Funções da linguagem - Parte 2



Funções da linguagem (continuação)

Função fática (ou de contato)



Função fática. Aspectos da função fática - Português

Na função fática, enfatiza-se o canal de comunicação ou de contato.  A intenção é iniciar um contato por meio de cumprimentos (Olá!", "Como vai?", "Bom dia!", "Oi!") ou de uma abordagem coloquial objetiva e rápida ("Está tudo bem?", "Você precisa de ajuda?").

Observe, no texto a seguir, que as personagens visam uma interação verbal.

"Olá, como vai?
Eu vou indo e você, tudo bem?
Tudo bem, eu vou indo, correndo
Pegar meu lugar no futuro, e você?"


VIOLA, Paulinho da. LP Foi um rio que passou em minha vida, EMI, 1970

Para não esquecer:

Quando o objetivo da mensagem é simplesmente o de estabelecer ou manter a comunicação, o contato entre o emissor e o receptor, diz-se que a função predominante é a fática.


Função metalinguística

A função metalinguística tem como fator essencial o código. O objetivo da mensagem é referir-se à própria linguagem. Podem-se encontrar exemplos dessa função em uma cena de filme que analise o cinema, em um poema que fale sobre o poeta e a poesia, em verbetes de dicionários, em textos que estudem e analisem outros textos.

fazendo a barba



Para não esquecer:

A função metalinguística está presente no discurso que utiliza o código para explicar o próprio código.


"di.ci.o.ná.rio
sm (lat dictione) Coleção de vocábulos de uma língua, de uma ciência ou arte, dispostos em ordem alfabética, com o seu significado ou equivalente na mesma ou em outra língua. Sin: léxico, vocabulário, glossário. D. vivo: indivíduo muito erudito ou de grande memória.
"

(Definição retirada do Dicionário Michaelis)
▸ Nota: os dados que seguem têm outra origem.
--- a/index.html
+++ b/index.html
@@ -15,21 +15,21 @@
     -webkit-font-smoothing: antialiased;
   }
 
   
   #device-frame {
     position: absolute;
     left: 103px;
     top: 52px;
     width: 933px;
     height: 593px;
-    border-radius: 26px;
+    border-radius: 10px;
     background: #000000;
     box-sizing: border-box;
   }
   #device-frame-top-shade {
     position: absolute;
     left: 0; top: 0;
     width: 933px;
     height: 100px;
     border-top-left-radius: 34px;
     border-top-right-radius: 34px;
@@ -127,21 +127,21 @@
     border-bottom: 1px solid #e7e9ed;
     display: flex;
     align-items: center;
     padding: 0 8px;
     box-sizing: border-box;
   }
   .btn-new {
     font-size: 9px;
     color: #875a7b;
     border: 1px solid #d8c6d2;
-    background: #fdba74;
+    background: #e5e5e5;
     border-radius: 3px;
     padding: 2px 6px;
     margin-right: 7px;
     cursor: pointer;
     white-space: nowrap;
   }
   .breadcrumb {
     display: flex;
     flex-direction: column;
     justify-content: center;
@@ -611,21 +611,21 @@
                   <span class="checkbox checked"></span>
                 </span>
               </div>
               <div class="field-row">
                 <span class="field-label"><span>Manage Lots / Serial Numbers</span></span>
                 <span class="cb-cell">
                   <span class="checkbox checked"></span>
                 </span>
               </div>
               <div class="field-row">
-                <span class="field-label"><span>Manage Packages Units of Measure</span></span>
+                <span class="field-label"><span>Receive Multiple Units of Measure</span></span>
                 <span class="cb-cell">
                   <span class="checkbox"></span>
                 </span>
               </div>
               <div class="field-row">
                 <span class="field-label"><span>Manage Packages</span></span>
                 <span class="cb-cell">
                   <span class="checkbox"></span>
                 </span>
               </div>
Função apelativa (ou conativa)

Aqui, o objetivo da transmissão da mensagem é persuadir o receptor. Os melhores exemplos são os textos publicitários, pois visam envolver o leitor, influenciar seu comportamento e seduzi-lo com uma mensagem persuasiva.
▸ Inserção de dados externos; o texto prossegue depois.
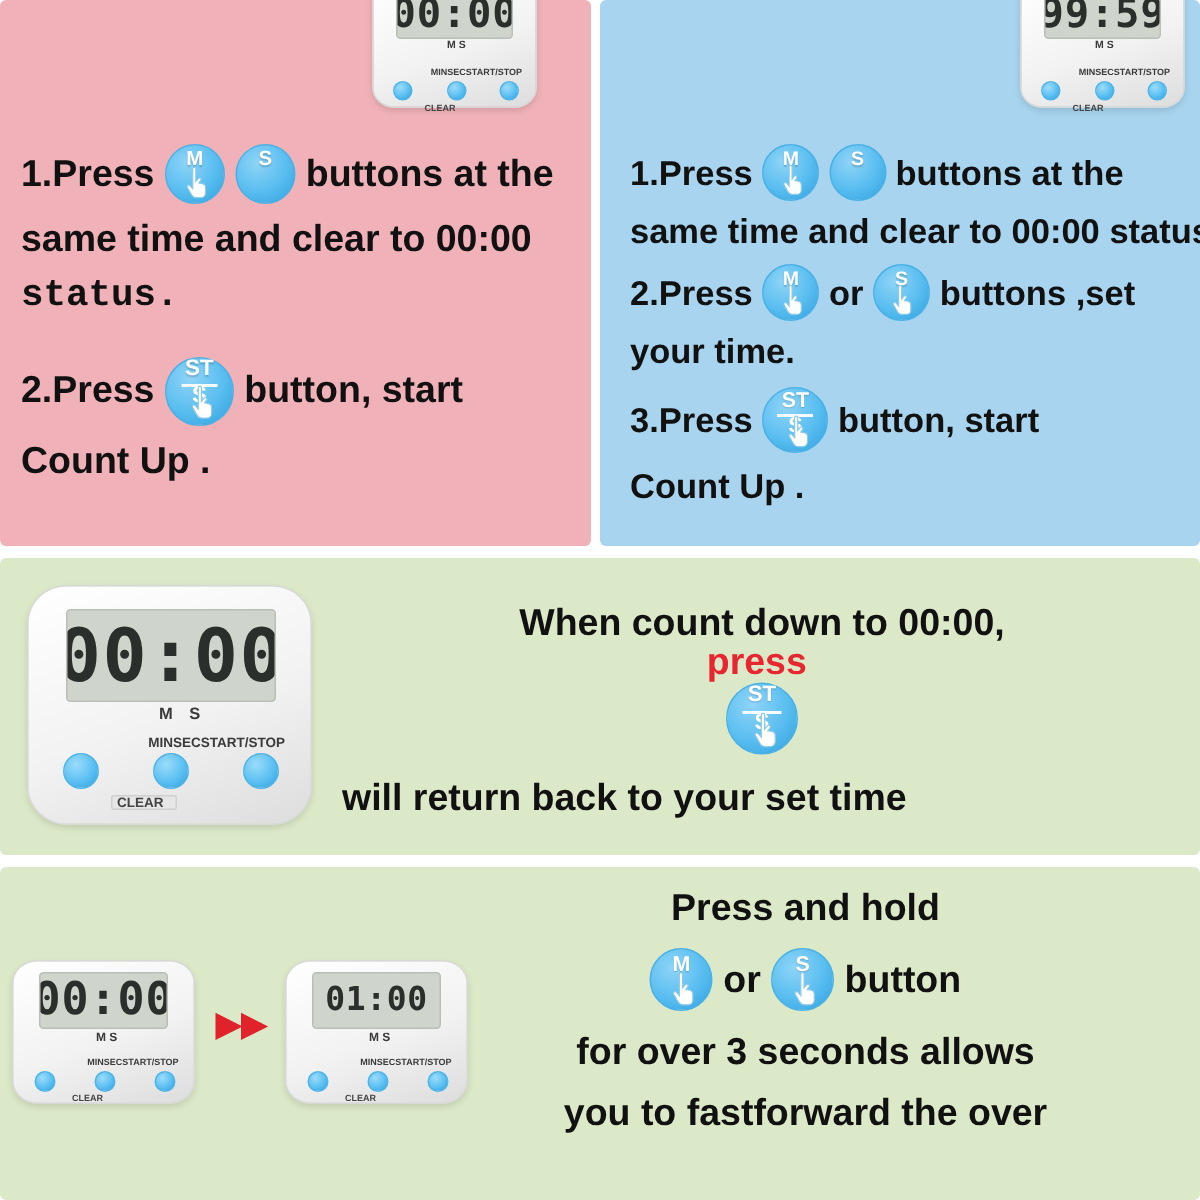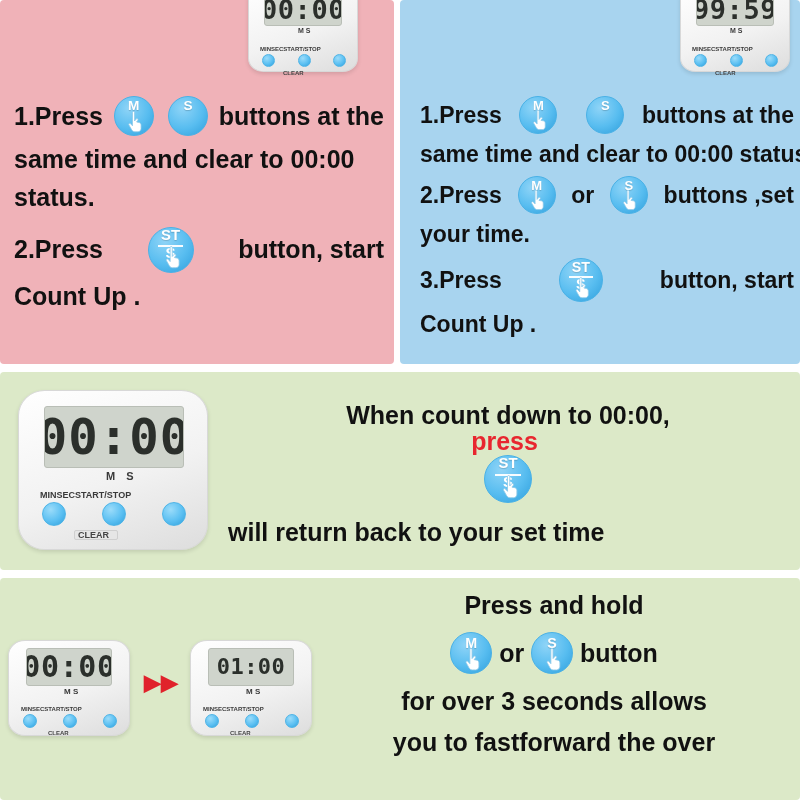--- a/index.html
+++ b/index.html
@@ -17,21 +17,20 @@
   #panel-countup-blank { left: 0;   top: 0;   width: 394px; height: 364px; background: #f0b2b8; }
   #panel-countdown     { left: 400px; top: 0; width: 400px; height: 364px; background: #a8d4ef; }
   #panel-repeat        { left: 0;   top: 372px; width: 800px; height: 198px; background: #dce9c8; }
   #panel-fastforward   { left: 0;   top: 578px; width: 800px; height: 222px; background: #dce9c8; }
 
   
   .lines { font-weight: bold; color: #111; }
   .line {
     display: flex; align-items: center; flex-wrap: wrap;
     line-height: 1.05;
-    justify-content: space-between;
   }
   .txt { white-space: pre; }
 
   
   .btn {
     position: relative;
     display: inline-block;
     border-radius: 50%;
     background: radial-gradient(circle at 36% 30%, #8fd4f7 0%, #58bdf0 55%, #2f9fdc 100%);
     border: 1px solid #49b1e6;
@@ -82,21 +81,21 @@
     letter-spacing: 0.02em;
     line-height: 1;
   }
   .timer .ms {
     position: absolute;
     font-family: "Liberation Sans", sans-serif;
     font-weight: bold;
     color: #3a3a3a;
   }
   .timer .lbls {
-    position: absolute; display: flex; justify-content: flex-start;
+    position: absolute; display: flex; justify-content: flex-end;
     font-weight: bold; color: #3a3a3a;
   }
   .timer .dots { position: absolute; display: flex; justify-content: space-between; }
   .timer .dot {
     border-radius: 50%;
     background: radial-gradient(circle at 35% 30%, #9bdcfa 0%, #5cc0f2 55%, #2f9fdc 100%);
     border: 1px solid #4fb4e6;
   }
   .timer .clear {
     position: absolute; color: #444; font-weight: bold;
@@ -150,21 +149,21 @@
         </span>
         <span class="txt"> </span>
         <span class="btn" style="width:40px;height:40px;font-size:22px;">
           <span class="lbl">S</span>
         </span>
         <span class="txt"> buttons at the</span>
       </div>
       <div class="line" style="margin-bottom:12px;">
         <span class="txt">same time and clear to 00:00</span>
       </div>
-      <div class="line" style="margin-bottom:16px;">
+      <div class="line" style="margin-bottom:27px;font-family:Liberation Mono, monospace;">
         <span class="txt">status.</span>
       </div>
       <div class="line" style="margin-bottom:10px;">
         <span class="txt">2.Press </span>
         <span class="btn st" style="width:46px;height:46px;font-size:24px;">
           <span class="lbl">ST</span>
           <span class="bar"></span>
           <span class="lbl2">S</span>
           <span class="hand" style="left:30%; top:40%; width:52%; height:56%;">
             <svg viewBox="0 0 24 30">
@@ -343,21 +342,21 @@
         <span>START/STOP</span>
       </div>
       <div class="dots" style="left:15px; top:74px; width:94px;">
         <span class="dot" style="width:14px;height:14px;"></span>
         <span class="dot" style="width:14px;height:14px;"></span>
         <span class="dot" style="width:14px;height:14px;"></span>
       </div>
       <div class="clear" style="left:40px; top:90px; font-size:6px;">CLEAR</div>
     </div>
 
-    <div class="lines" style="position:absolute; left:318px; top:14px; width:472px; font-size:25px; text-align:center;">
+    <div class="lines" style="position:absolute; left:301px; top:14px; width:472px; font-size:25px; text-align:center;">
       <div class="line" style="justify-content:center; margin-bottom:14px;">
         <span class="txt">Press and hold</span>
       </div>
       <div class="line" style="justify-content:center; margin-bottom:14px;">
         <span class="btn" style="width:42px;height:42px;font-size:23px;">
           <span class="lbl">M</span>
           <span class="hand">
             <svg viewBox="0 0 24 30">
                 <path d="M8 3c0-1.6 2.6-1.6 2.6 0v11l2.2-2.6c1-1.2 3 .4 2 1.7l-1.6 2.2 3.1.6c1.6.3 2.6 1.7 2.6 3.3v4.5c0 2.2-1.7 4-3.9 4H11c-1.7 0-3.2-.9-4-2.4L3.4 19c-.8-1.4 1.2-2.8 2.2-1.5L8 20.2z" fill="#fff" stroke="#8fc9e8" stroke-width="1"></path>
               </svg>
Observe no texto a seguir, extraído de um anúncio publicitário, uma característica típica da função apelativa: verbos empregados no modo imperativo (fuja, escolha, procure) e pronomes na 2.ª ou 3.ª pessoas ( o seu agente de viagens).


Fuja do engarrafamento.

“UMA SEMANA EM BÚZIOS A PARTIR DE R$.290,00. É MAIS DO QUE UM PACOTE. É UM PRESENTE.

Vinte e seis praias numa cidade-resort. O primitivo em harmonia com o sofisticado a poucas horas de São Paulo. Escolha a pousada com café da manhã e um passeio de barco grátis. Procure o seu agente de viagens e conheça este pacote nos mínimos detalhes.”


Função poética

A função poética ocorre quando se enfatiza a mensagem ou o texto, quando é trabalhada a própria forma da linguagem. A ênfase recai sobre a construção do texto, a seleção e a disposição de palavras no texto. Essa função é mais encontrada em poemas, mas aparece também  em textos publicitários, em prosa e em outros.

Observe esta mensagem. O som, o ritmo, os jogos de ideias e de imagens são explorados no texto, e a linguagem pode atrair o leitor.

Tecendo a manhã

“ Um galo sozinho não tece uma manhã:
ele precisará se,pré de outros galos.
De um que apanhe esse grito que ele
e o lance a outro; de um outro galo
que apanhe o grito que um galo antes
e o lance a outro; e de outros galos
que com muitos outros galos se cruzem
os fios de sol de seus gritos de galo,
para que a manhã, desde uma teia tênue,
se vá tecendo, entre todos os galos
(...)”

(MELO NETO,João Cabral de. Poesias completas. Rio de Janeiro:José Olympio,1986)


Observações:

a) diferença entre a função poética e a função emotiva

Função emotiva enfatiza o eu, e está em 1° pessoa. Onde ele expressa suas emoções,sensações,sentimentos... Indo ao ponto, a diferença é que na função emotiva ele só se preocupa com o eu, o foco é no emissor, já na função poética ele se preocupa mais com quem vai receber a mensagem.

b) diferentes funções

É importante lembrar que uma mesma mensagem pode ter diferentes funções. Nesses casos, cabe identificar sua função principal, pois sempre há predominância de uma função sobre as demais.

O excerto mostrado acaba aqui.